**What is being asked**
From the records below, extract only the lines running from the line with "(drag & drop)" to the line with "- ✓ Interfejs użytkownika z wizualizacją map", both lines included, reproducing them exactly.

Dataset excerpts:
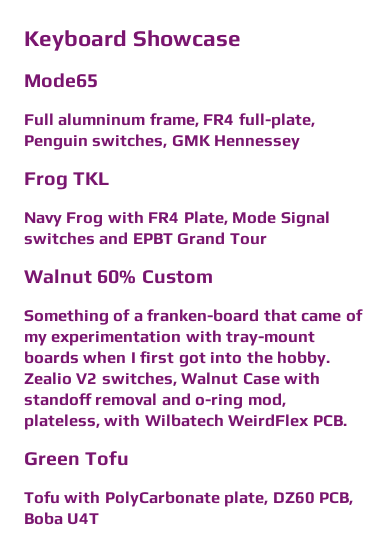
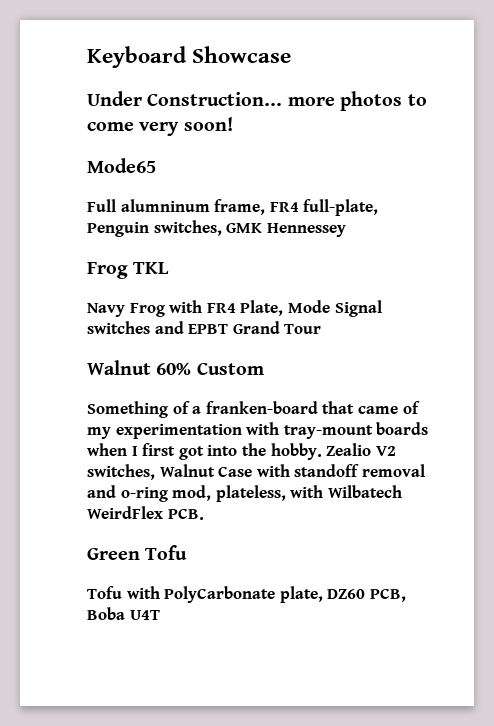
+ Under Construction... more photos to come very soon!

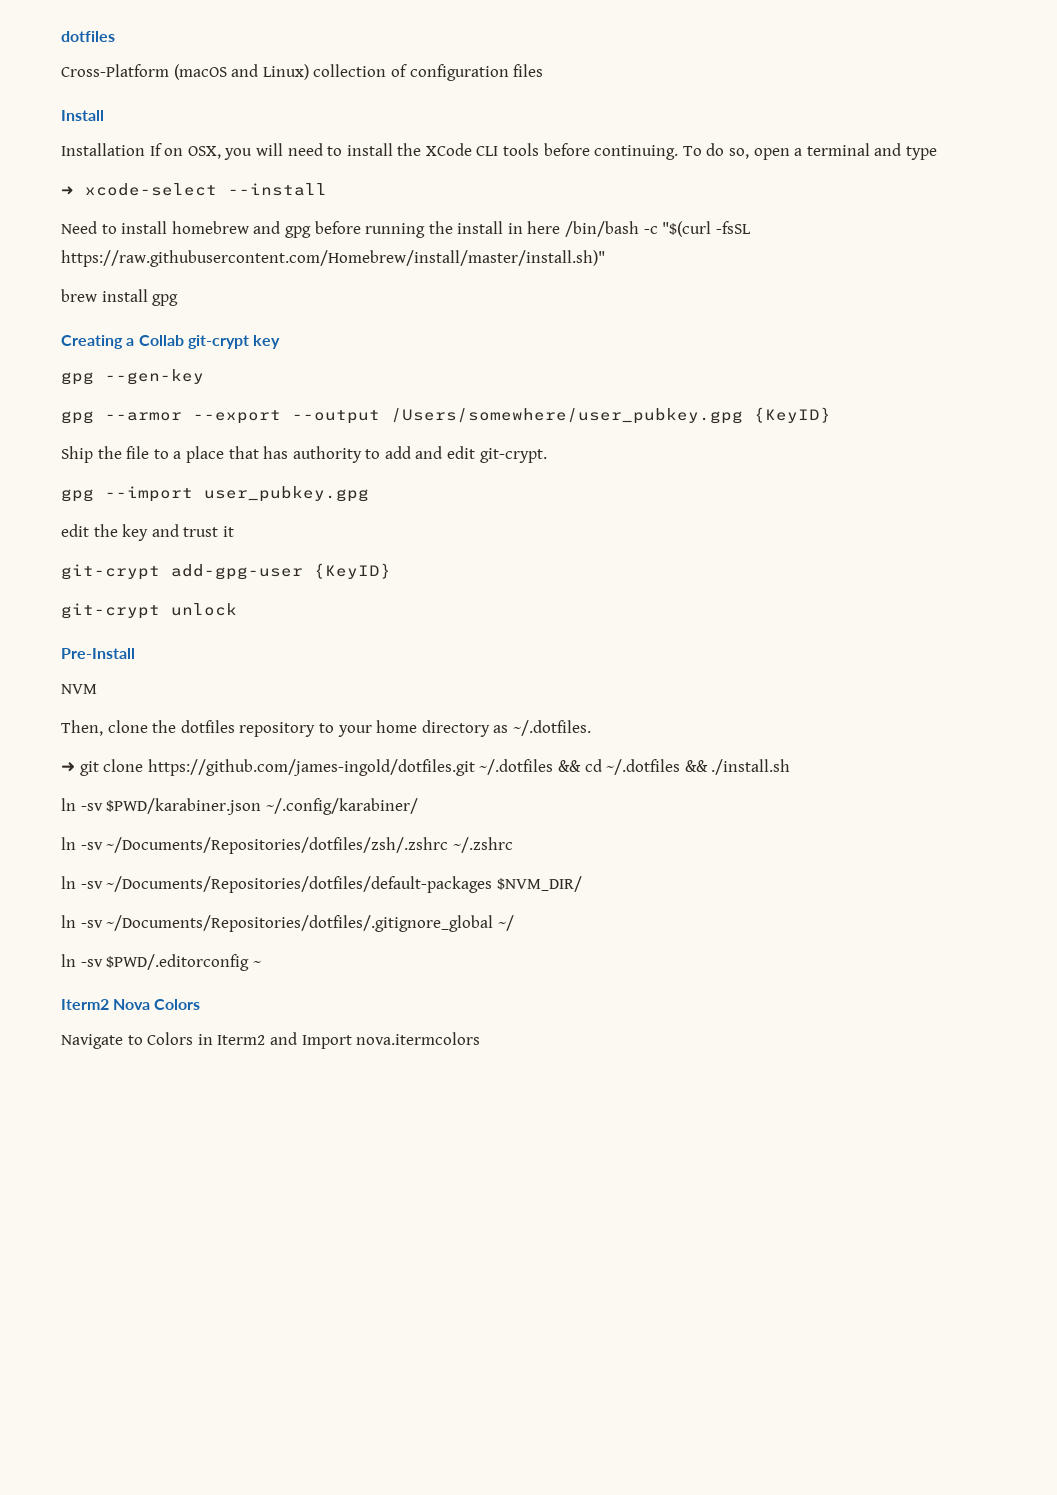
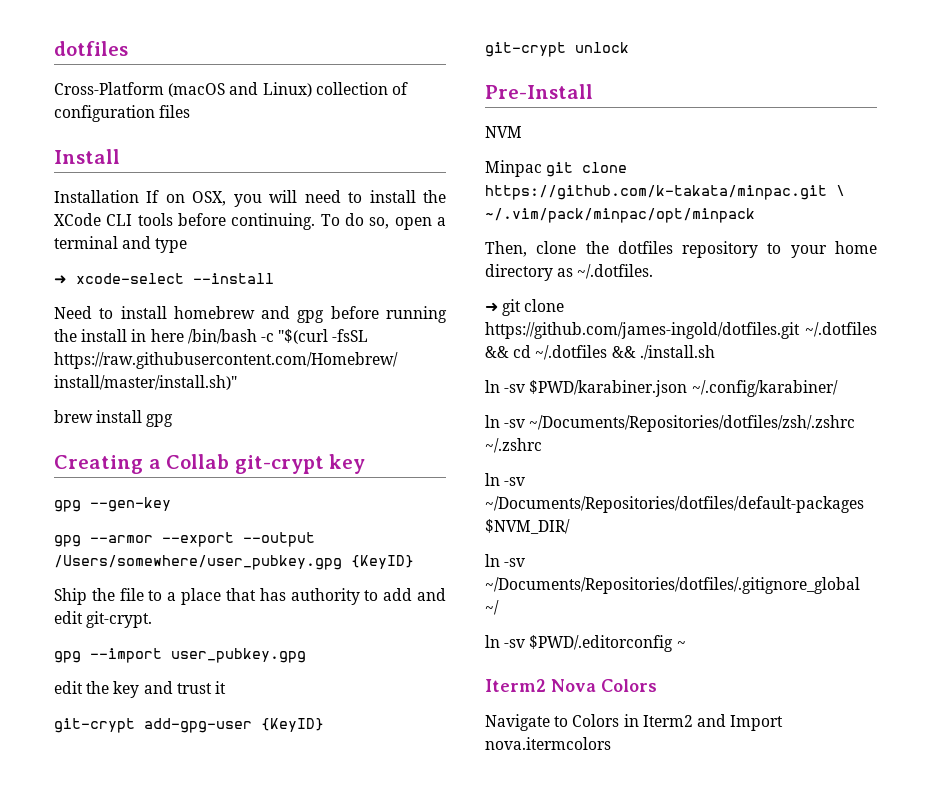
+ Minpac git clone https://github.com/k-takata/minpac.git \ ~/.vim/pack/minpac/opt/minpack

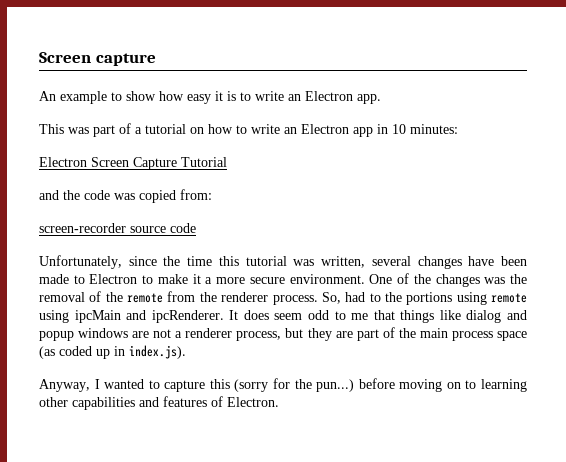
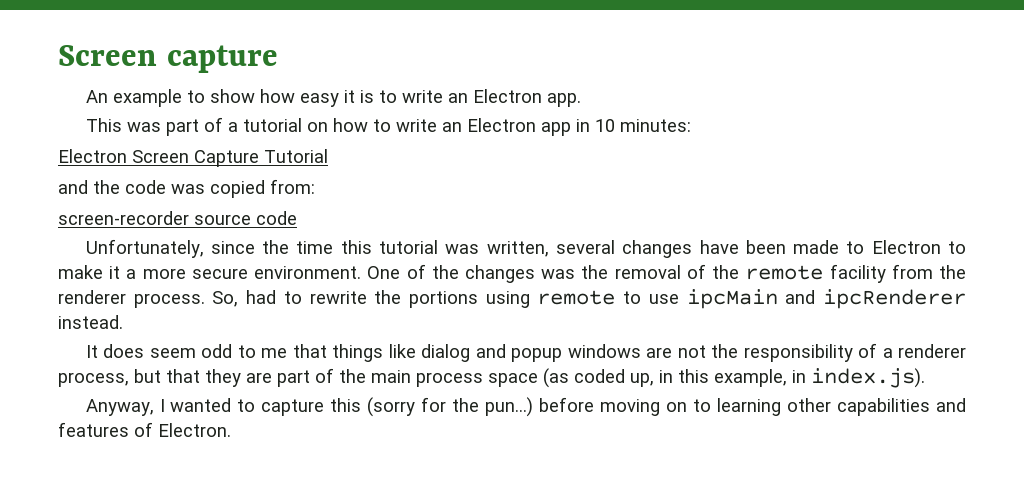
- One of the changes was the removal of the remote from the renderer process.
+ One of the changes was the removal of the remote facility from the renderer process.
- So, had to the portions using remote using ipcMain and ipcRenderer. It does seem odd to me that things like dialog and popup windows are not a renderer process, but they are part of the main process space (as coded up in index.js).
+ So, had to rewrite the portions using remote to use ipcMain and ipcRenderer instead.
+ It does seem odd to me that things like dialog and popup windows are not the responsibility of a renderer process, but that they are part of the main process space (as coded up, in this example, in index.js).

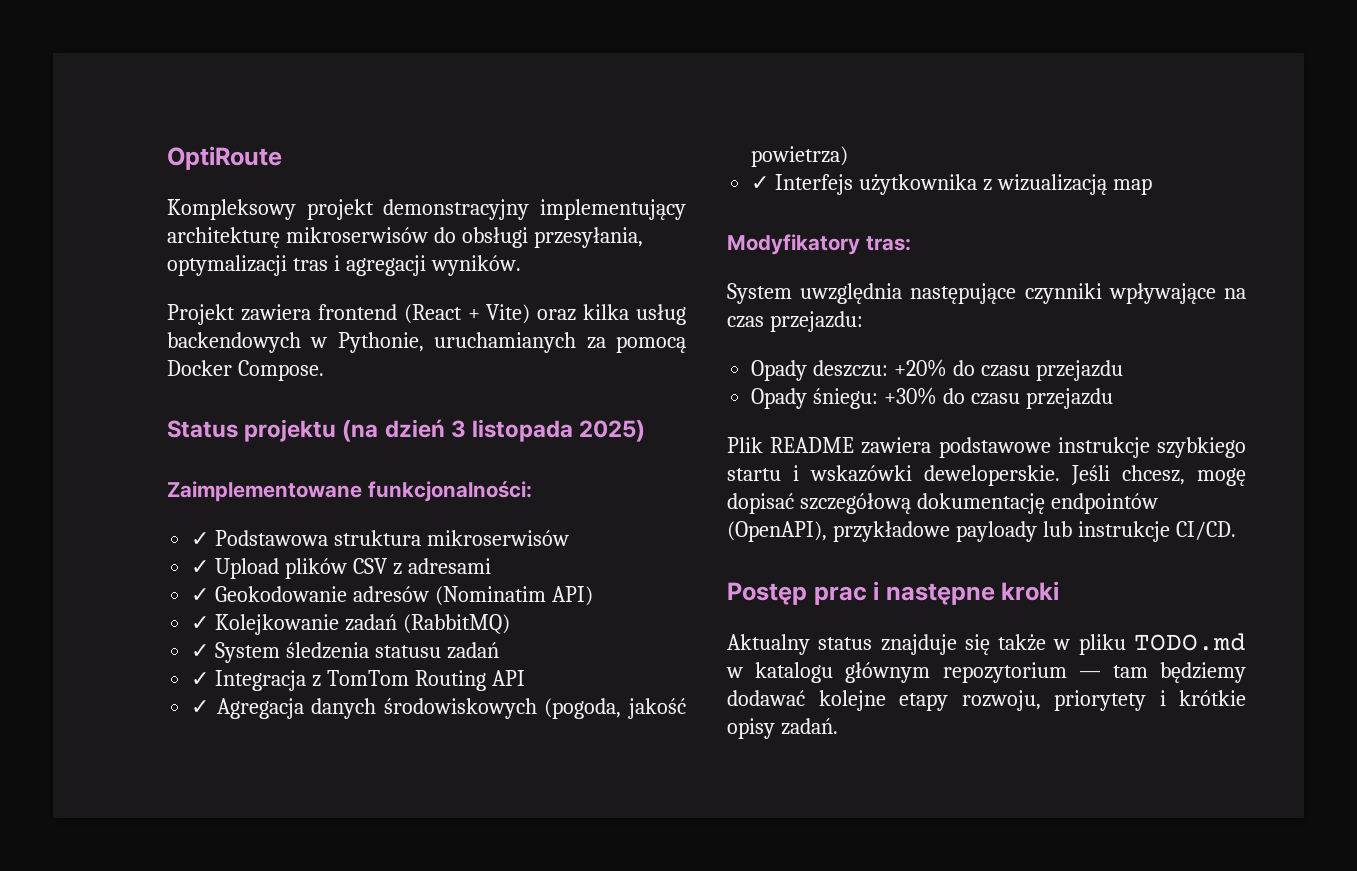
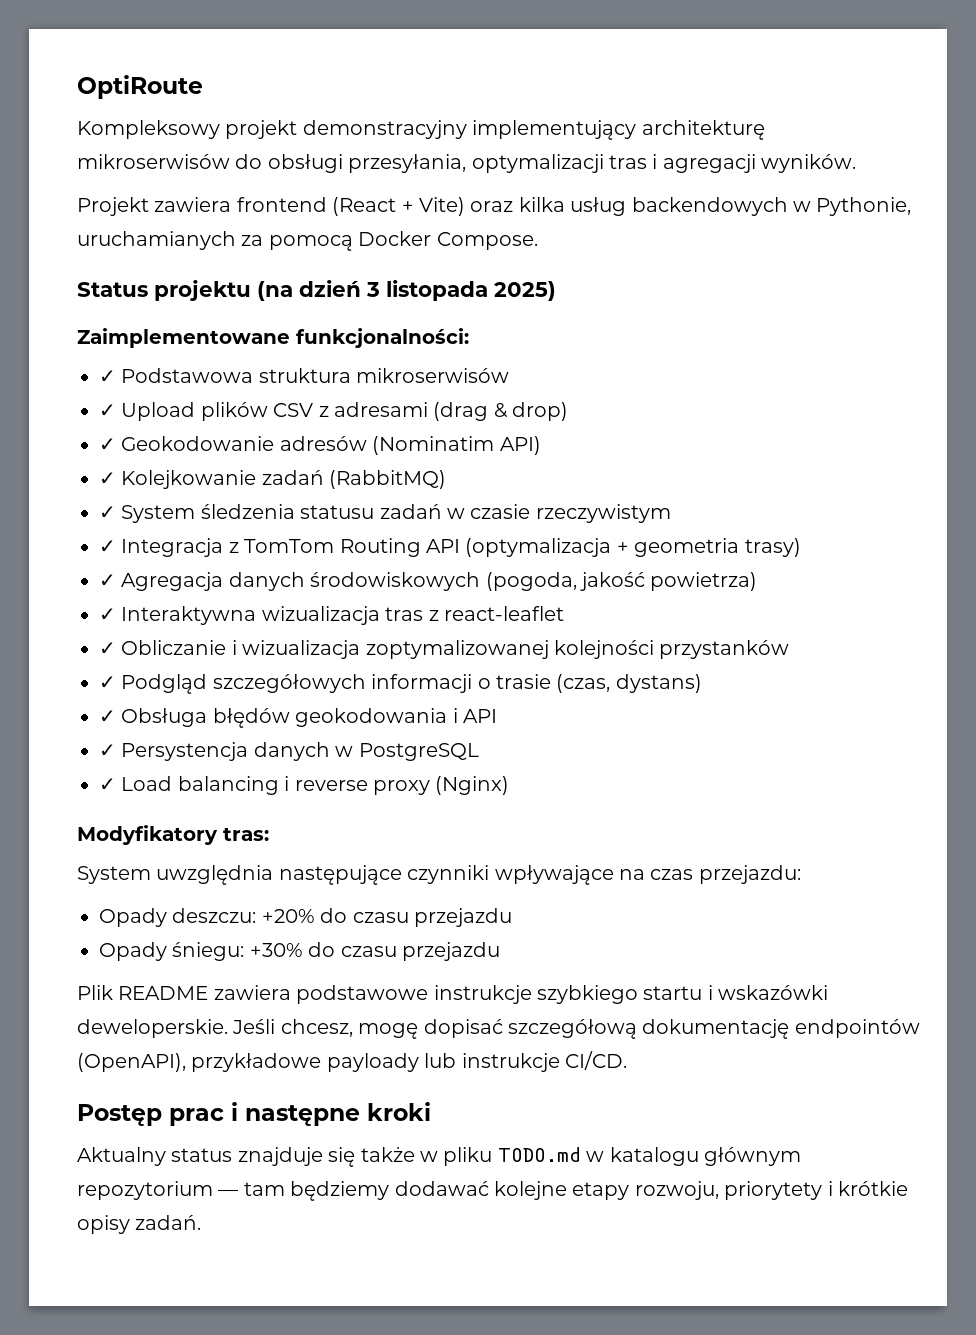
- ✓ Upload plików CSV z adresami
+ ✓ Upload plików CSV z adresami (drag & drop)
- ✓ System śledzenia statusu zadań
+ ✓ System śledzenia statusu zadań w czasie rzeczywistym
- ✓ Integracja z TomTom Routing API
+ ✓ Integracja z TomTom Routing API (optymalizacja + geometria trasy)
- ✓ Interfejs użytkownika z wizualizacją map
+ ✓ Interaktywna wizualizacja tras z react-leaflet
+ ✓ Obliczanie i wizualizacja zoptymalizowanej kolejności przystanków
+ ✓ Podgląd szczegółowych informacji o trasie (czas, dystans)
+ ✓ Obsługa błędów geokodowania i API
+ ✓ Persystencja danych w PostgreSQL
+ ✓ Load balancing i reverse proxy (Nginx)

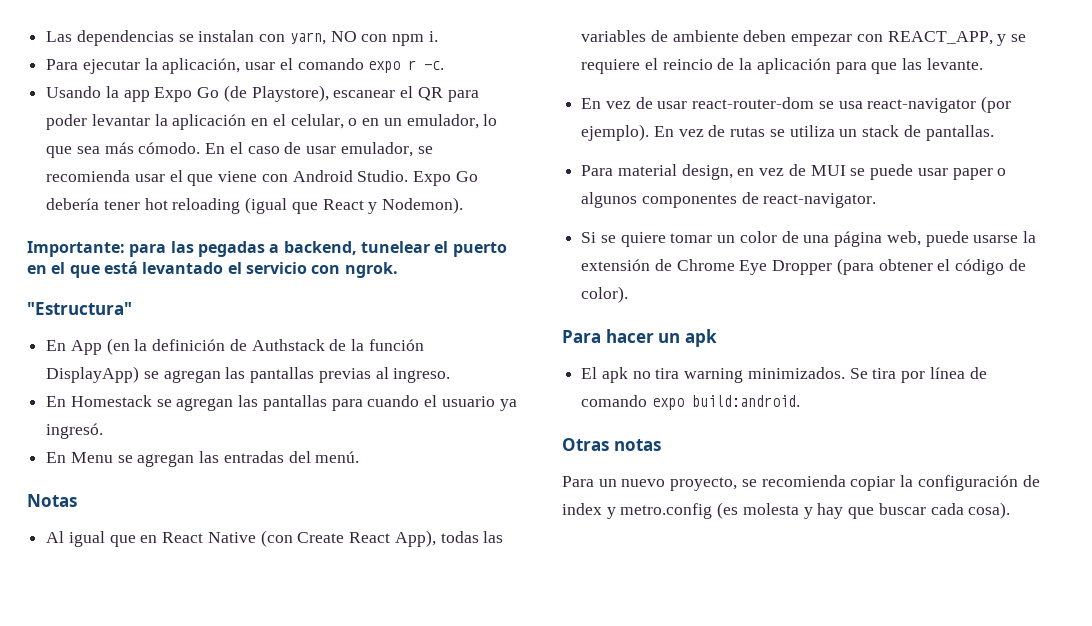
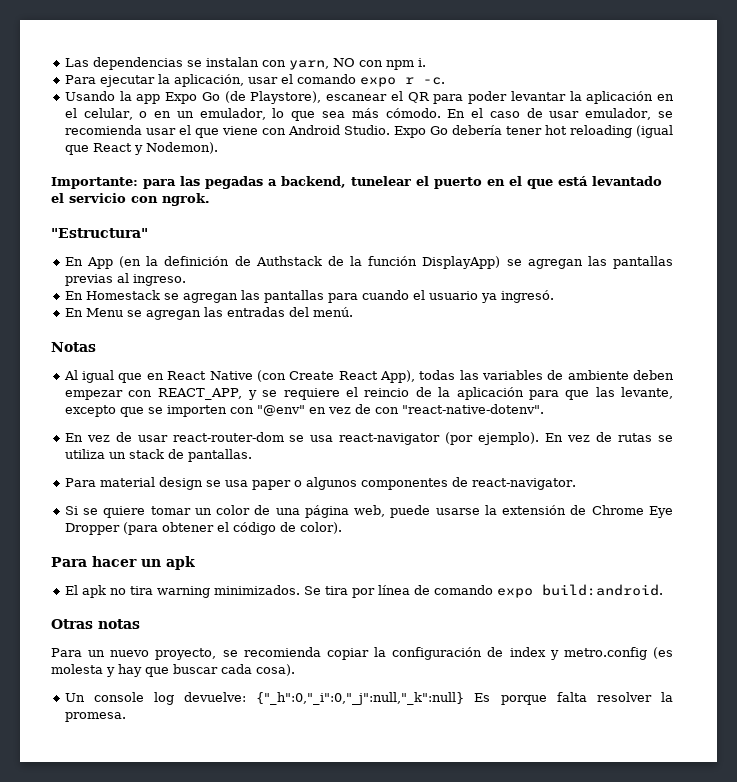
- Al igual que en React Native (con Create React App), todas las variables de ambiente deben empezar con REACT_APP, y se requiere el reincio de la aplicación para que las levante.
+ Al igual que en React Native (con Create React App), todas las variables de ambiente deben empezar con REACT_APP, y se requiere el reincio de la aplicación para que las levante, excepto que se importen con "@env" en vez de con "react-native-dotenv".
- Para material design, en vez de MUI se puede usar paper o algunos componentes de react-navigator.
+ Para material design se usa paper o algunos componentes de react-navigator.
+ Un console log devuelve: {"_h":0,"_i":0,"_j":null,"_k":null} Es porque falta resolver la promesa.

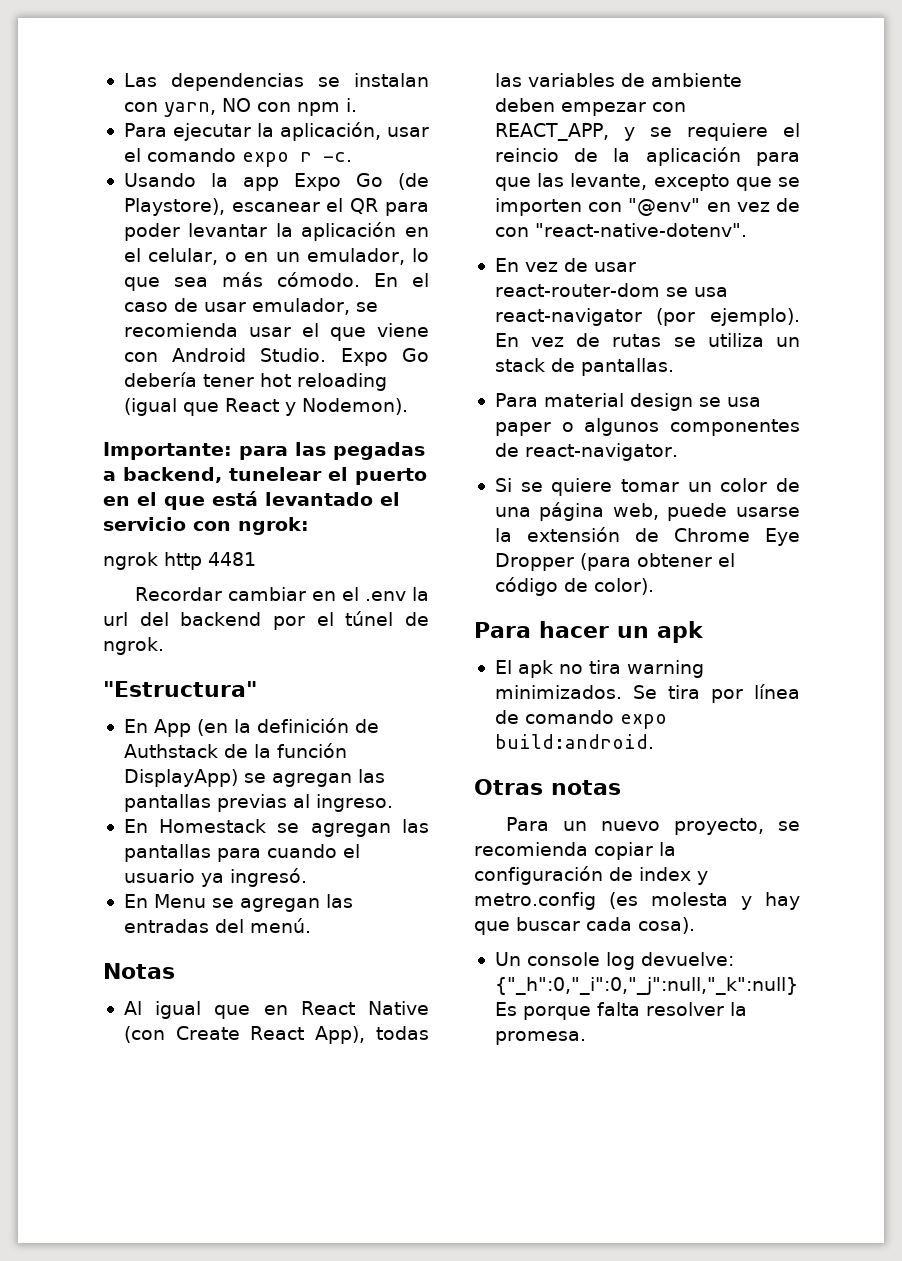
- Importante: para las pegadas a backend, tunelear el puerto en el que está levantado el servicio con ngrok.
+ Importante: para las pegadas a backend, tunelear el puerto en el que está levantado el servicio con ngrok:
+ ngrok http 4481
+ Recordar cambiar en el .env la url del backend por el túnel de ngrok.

**Exercise response**
+ ✓ Upload plików CSV z adresami (drag & drop)
- ✓ System śledzenia statusu zadań
+ ✓ System śledzenia statusu zadań w czasie rzeczywistym
- ✓ Integracja z TomTom Routing API
+ ✓ Integracja z TomTom Routing API (optymalizacja + geometria trasy)
- ✓ Interfejs użytkownika z wizualizacją map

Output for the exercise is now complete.